The GI is calculated as: 10 , 11
where VRx is the volume receiving a dose equal to or greater than the prescription dose, V50%Rx is the volume receiving a dose equal to or greater than half the prescription dose. A lower value of GI represents a faster dose fall‐off in normal tissue from the target.
2.D. Statistical analysis
Statistical analysis was performed using SPSS 22.0(SPSS Inc., Armonk, NY). The one‐way repeated measures analysis of variance (ANOVA) was used for comparisons between seven plans with different shells. Bonferroni test was performed for comparisons between any two plans when result was significant after one‐way repeated measures ANOVA. A P < 0.05 was considered statistically significant.
3. RESULTS
3.A. Evaluations of PTV in different plans
Figure 2 shows an example of the dose distribution between plans with different number of shells of a same patient. The different plans of the same patient exhibited little visual differences in dose distribution. Table 3.a lists the dosimetric parameter comparisons of all the plans for PTV. For a same patient, CI, GI, and D2cm of PTV showed a trend of gradual improvement. CI was closer to 1 (0.887–0.891), GI was lower (5.194–4.725), and the D2cm was lower (29.200–26.066 Gy) with the increase in number of the shells after the optimization.
Fig. 2.

Dose distribution for different shell plans (a: two‐shell, b: three‐shell, c: four‐shell, d: five‐shell, e: six‐shell, f: seven‐shell, and g: eight‐shell).
Table 3.
Evaluations of different plans (mean and range).
| Criteria | a. Parameters for PTV | b. Parameter for OARs | c.
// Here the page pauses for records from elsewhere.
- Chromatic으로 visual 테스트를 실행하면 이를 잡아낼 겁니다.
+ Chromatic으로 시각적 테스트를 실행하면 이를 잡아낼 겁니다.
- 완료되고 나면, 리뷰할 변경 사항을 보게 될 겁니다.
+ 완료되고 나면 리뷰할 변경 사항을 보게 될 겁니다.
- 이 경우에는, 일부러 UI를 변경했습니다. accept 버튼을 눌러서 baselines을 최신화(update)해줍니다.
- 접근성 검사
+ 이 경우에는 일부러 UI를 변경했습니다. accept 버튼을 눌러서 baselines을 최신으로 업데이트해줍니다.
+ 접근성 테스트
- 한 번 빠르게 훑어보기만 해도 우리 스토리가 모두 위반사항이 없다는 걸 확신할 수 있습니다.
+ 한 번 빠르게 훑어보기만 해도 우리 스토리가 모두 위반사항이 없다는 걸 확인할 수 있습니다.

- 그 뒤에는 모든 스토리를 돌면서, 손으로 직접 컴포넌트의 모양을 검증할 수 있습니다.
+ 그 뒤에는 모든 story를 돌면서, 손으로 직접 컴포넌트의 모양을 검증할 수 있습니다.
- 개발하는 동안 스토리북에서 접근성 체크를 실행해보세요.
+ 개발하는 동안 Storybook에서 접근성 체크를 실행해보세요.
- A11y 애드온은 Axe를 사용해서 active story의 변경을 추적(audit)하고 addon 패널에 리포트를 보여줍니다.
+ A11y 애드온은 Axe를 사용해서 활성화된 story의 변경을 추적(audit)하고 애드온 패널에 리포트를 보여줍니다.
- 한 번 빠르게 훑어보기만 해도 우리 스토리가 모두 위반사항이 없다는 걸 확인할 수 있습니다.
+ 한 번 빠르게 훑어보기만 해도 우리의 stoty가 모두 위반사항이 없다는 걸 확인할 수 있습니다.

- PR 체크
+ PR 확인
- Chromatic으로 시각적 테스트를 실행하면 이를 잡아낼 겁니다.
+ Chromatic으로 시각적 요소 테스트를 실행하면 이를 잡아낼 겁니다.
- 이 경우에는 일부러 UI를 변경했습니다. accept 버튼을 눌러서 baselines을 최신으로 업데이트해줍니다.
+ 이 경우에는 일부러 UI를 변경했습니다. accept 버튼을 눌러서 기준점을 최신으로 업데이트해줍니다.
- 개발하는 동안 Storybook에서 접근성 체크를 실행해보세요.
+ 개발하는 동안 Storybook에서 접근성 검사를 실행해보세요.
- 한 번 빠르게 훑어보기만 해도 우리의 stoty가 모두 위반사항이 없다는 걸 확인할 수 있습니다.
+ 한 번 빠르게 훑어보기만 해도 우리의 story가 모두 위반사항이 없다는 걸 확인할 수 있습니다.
MU and optimization time | ||||||
|---|---|---|---|---|---|---|---|---|---|
| CI | GI | D2cm (Gy) | SCmax (Gy) | V20 (%) | V10 (%) | MLD (Gy) | MU | Time(s) | |
| Two‐shell | 0.887 (0.833–0.913) | 5.194 (4.362–6.177) | 29.200 (21.956–38.463) | 10.413 (2.826–18.789) | 3.474 (1.523–6.930) | 8.019 (3.730–20.949) | 2.916 (1.455–4.654) | 2154.000 (1586–3394) | 296.800 (232–365) |
| Three‐shell | 0.887 (0.839–0.915) | 4.995 (4.144–5.816) | 27.311 (21.126–34.384) | 10.224 (2.819–18.232) | 3.357 (1.494–6.754) | 7.773 (3.609–17.587) | 2.868 (1.485–4.622) | 2160.820 (1574–3423) | 337.400 (266–421) |
| Four‐shell | 0.888 (0.834–0.917) | 4.889 (4.155–5.446) | 26.811 (20.891–31.335) | 10.086 (2.910–17.255) | 3.280 (1.468–6.738) | 7.683 (3.589–18.688) | 2.830 (1.452–4.585) | 2168.980 (1598–3225) | 390.000 (319–470) |
| Five‐shell | 0.890 (0.840–0.914) | 4.837 (4.170–5.260) | 26.564 (21.422–28.358) | 9.890 (3.028–16.897) | 3.237 (1.452–6.661) | 7.627 (3.606–18.483) | 2.821 (1.469–4.556) | 2174.740 (1622–3395) | 433.000 (363–532) |
| Six‐shell | 0.890 (0.859–0.952) | 4.789 (4.006–5.044) | 26.281 (20.754–28.639) | 9.769 (2.829–15.216) | 3.223 (1.432–6.603) | 7.607 (3.557–18.408) | 2.817 (1.457–4.571) | 2185.560 (1622–3223) | 480.400 (401–593) |
| Seven‐shell | 0.891 0.839–0.909) | 4.741 (3.987–5.031) | 26.169 (20.074–27.522) | 9.666 (3.393–16.386) | 3.220 (1.462–6.568) | 7.576 (3.583–18.380) | 2.812 (1.422–4.543) | 2190.400 (1608–3235) | 524.600 (435–652) |
| Eight‐shell | 0.891 (0.852–0.944) | 4.725 (4.004–5.027) | 26.066 (19.040–28.001) | 9.552 (3.397–15.811) | 3.214 (1.482–6.539) | 7.564 (3.706–17.321) | 2.810 (1.452–4.547) | 2192.840 (1597–3265) | 566.200 (478–691) |
| p‐value* | 0.529 | <0.001 | 0.024 | <0.001 | <0.001 | <0.001 | <0.001 | 0.531 | <0.001 |
Abbreviations: CI, conformity index; D2cm, the maximum dose outside the 2 cm of target; GI, gradient index; MLD, the mean lung dose; MU, monitor units; OARs, organs at risk; PTV, planning target volume; SCmax, the maximum dose of spinal cord; V10, V10 of total lung; V20, V20 of total lung.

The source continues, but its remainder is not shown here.